Já aqui falei do tempo e da qualidade de vida que temos com os nossos filhos. Recuperando o artigo onde falo sobre este tema, (veja aqui) tive oportunidade de voltar a falar na importância do Slow Parenting [Pais Sem Pressa].

O Magazine Notícias de ontem publicou um artigo onde eu e outras mães falamos desta mesma qualidade cujo objetivo prende-se no facto de tentarmos desacelerar a vida dos nossos filhos e esticar o tempo para estarmos juntos (veja artigo completo aqui). Se preferir ler em suporte papel tente recuperar o suplemento do JN e DN da semana passada.

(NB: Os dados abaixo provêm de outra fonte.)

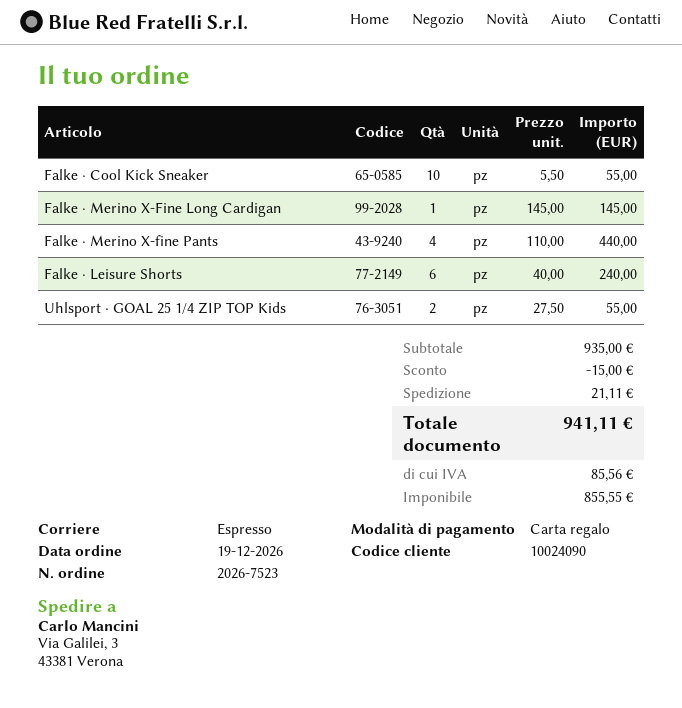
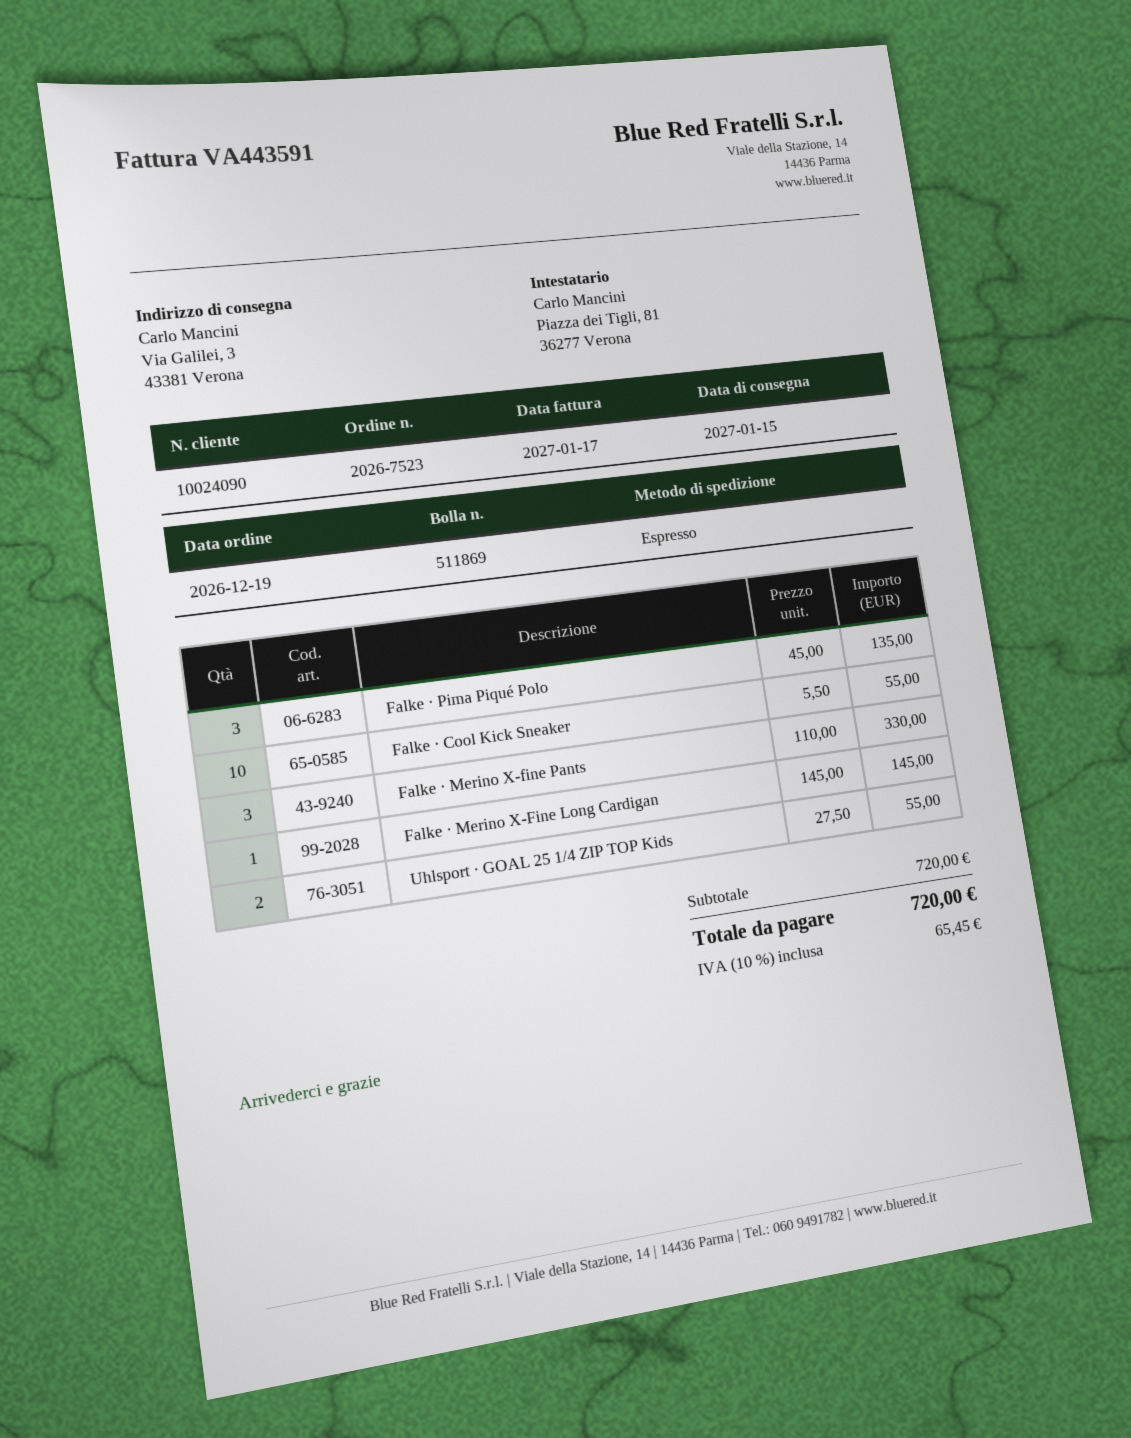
Falke · Merino X-fine Pants: 4 x 110.00 = 440.00 -> 3 x 110.00 = 330.00
Falke · Leisure Shorts: 6 x 40.00 = 240.00 -> none
Falke · Pima Piqué Polo: none -> 3 x 45.00 = 135.00
subtotal: 935.00 -> 720.00
discount: 15.00 -> none
shipping: 21.11 -> none
tax: 85.56 -> 65.45
total: 941.11 -> 720.00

«Hoje em dia a pressão da perfeição faz que os pais queiram preparar os seus filhos o melhor possível. Preenchem os seus horários com todas as atividades possíveis para serem os melhores»

Ao que acrescento, é necessário sermos nós próprios a desacelerar, ouvirmos e escutarmos a criança, valorizarmos as pequenas coisas e pequenas conquistas, “perdermos Tempo” a ensinar-lhes pequenas coisas.

Fotografia de Diana Quintela/Global Imagens

Fotografia de Diana Quintela/Global Imagens

Porque eles são Capazes, mas têm mesmo de ter oportunidade de Experimentar, Errar e Tentar outra vez!
Vá sem Pressa! Pais sem Pressa, são de certo Pais mais Felizes e Tranquilos!